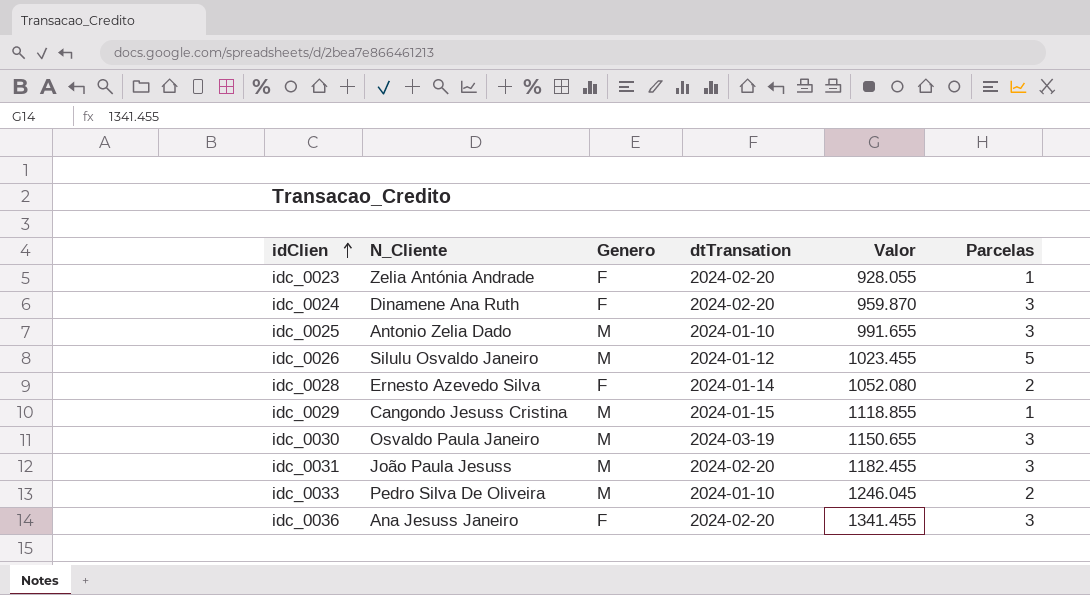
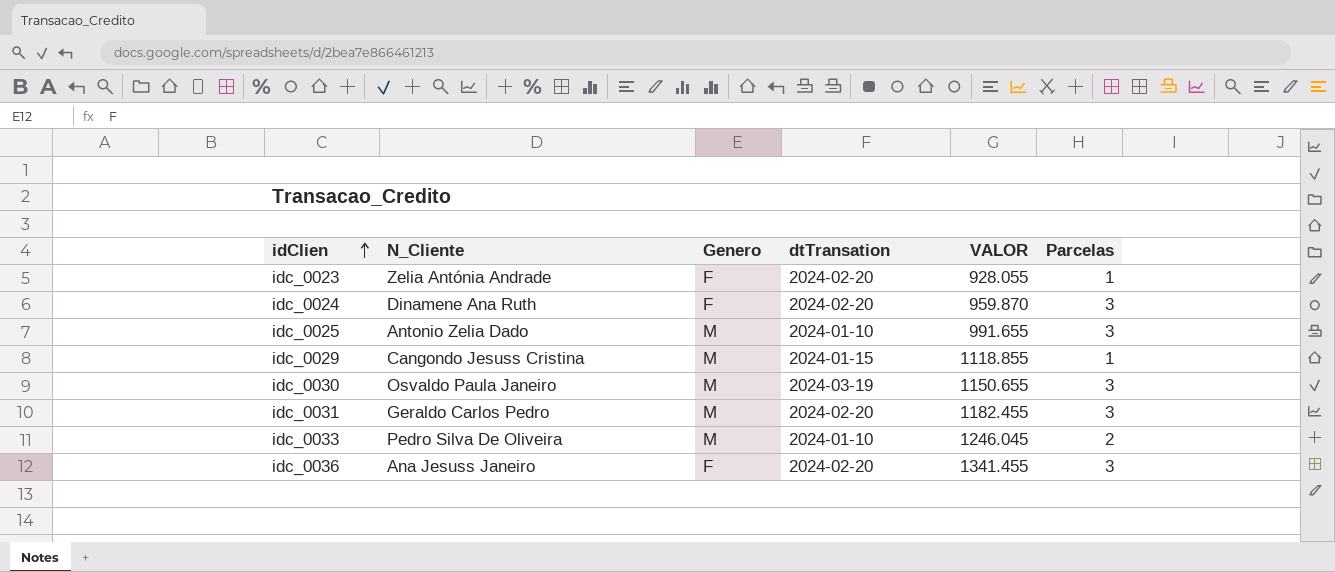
column name: Valor -> VALOR
row idc_0026: Silulu Osvaldo Janeiro | M | 2024-01-12 | 1023.455 | 5 -> none
row idc_0028: Ernesto Azevedo Silva | F | 2024-01-14 | 1052.080 | 2 -> none
idc_0031 | N_Cliente: João Paula Jesuss -> Geraldo Carlos Pedro

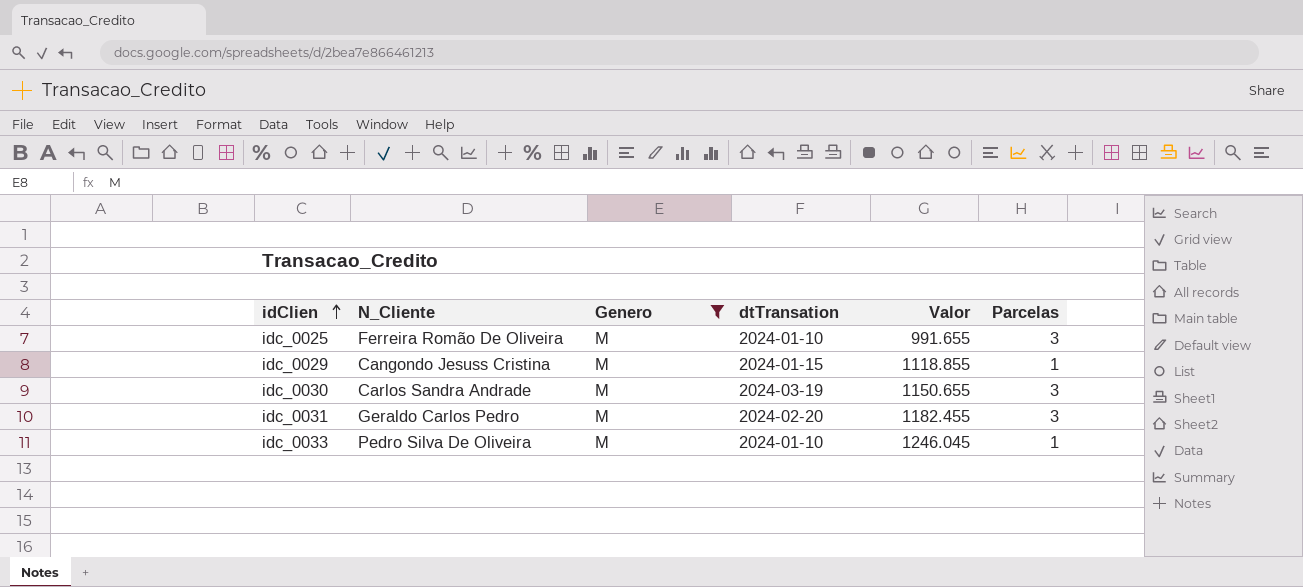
filter: none -> Genero = M
column name: VALOR -> Valor
idc_0025 | N_Cliente: Antonio Zelia Dado -> Ferreira Romão De Oliveira
idc_0030 | N_Cliente: Osvaldo Paula Janeiro -> Carlos Sandra Andrade
idc_0033 | Parcelas: 2 -> 1

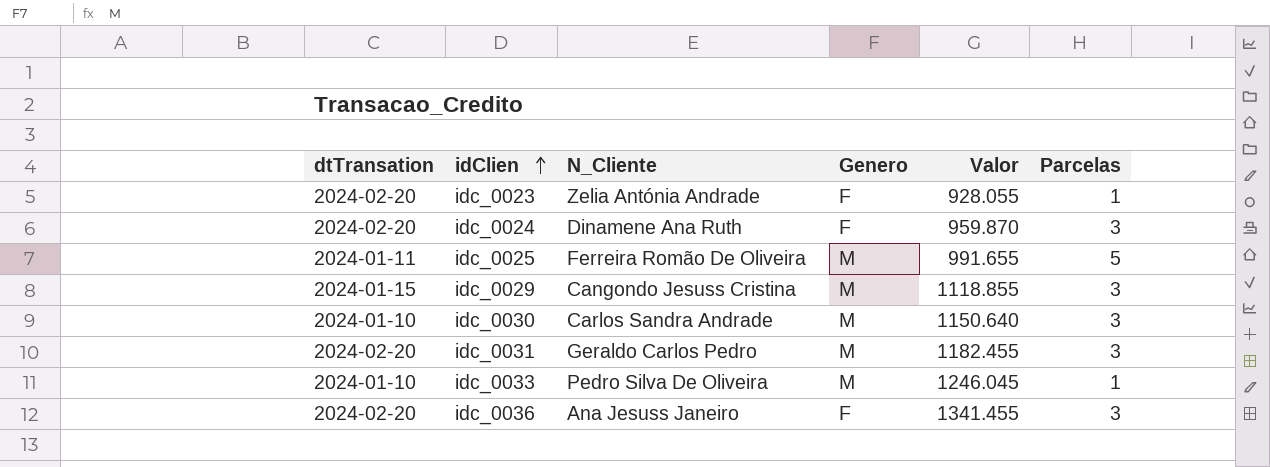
filter: Genero = M -> none
column dtTransation | position: 4 -> 1
idc_0025 | dtTransation: 2024-01-10 -> 2024-01-11
idc_0025 | Parcelas: 3 -> 5
idc_0029 | Parcelas: 1 -> 3
idc_0030 | dtTransation: 2024-03-19 -> 2024-01-10
idc_0030 | Valor: 1150.655 -> 1150.640

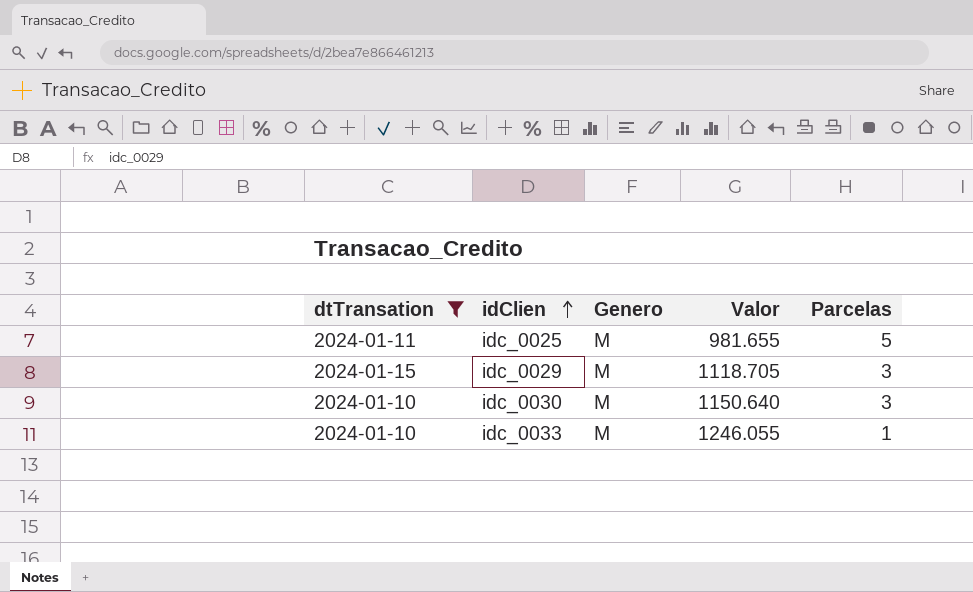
filter: none -> dtTransation != 2024-02-20
column N_Cliente | position: 3 -> none
idc_0025 | Valor: 991.655 -> 981.655
idc_0029 | Valor: 1118.855 -> 1118.705
idc_0033 | Valor: 1246.045 -> 1246.055

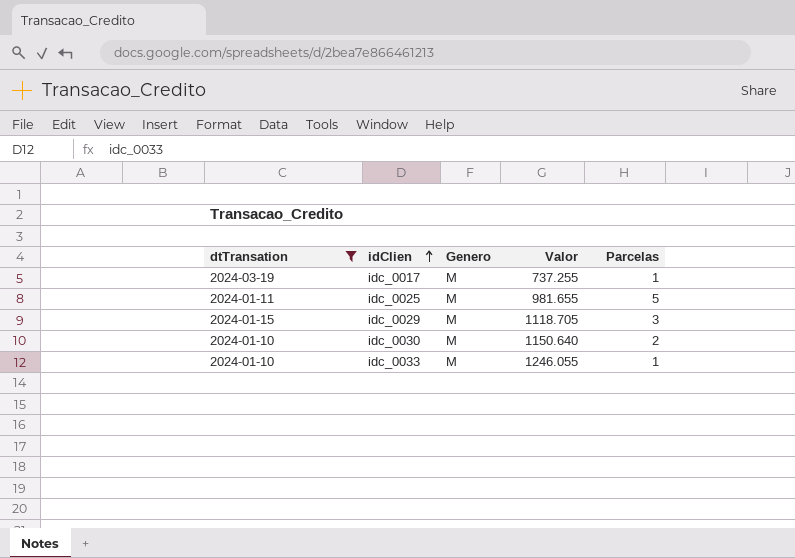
row idc_0017: none -> 2024-03-19 | M | 737.255 | 1
idc_0030 | Parcelas: 3 -> 2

+++++

Nothing but the lines from the line with "column N_Cliente | position: 3 -> none" through the last line of the data above should be printed, exactly as written and without pictures.

#### Task output:
column N_Cliente | position: 3 -> none
idc_0025 | Valor: 991.655 -> 981.655
idc_0029 | Valor: 1118.855 -> 1118.705
idc_0033 | Valor: 1246.045 -> 1246.055

row idc_0017: none -> 2024-03-19 | M | 737.255 | 1
idc_0030 | Parcelas: 3 -> 2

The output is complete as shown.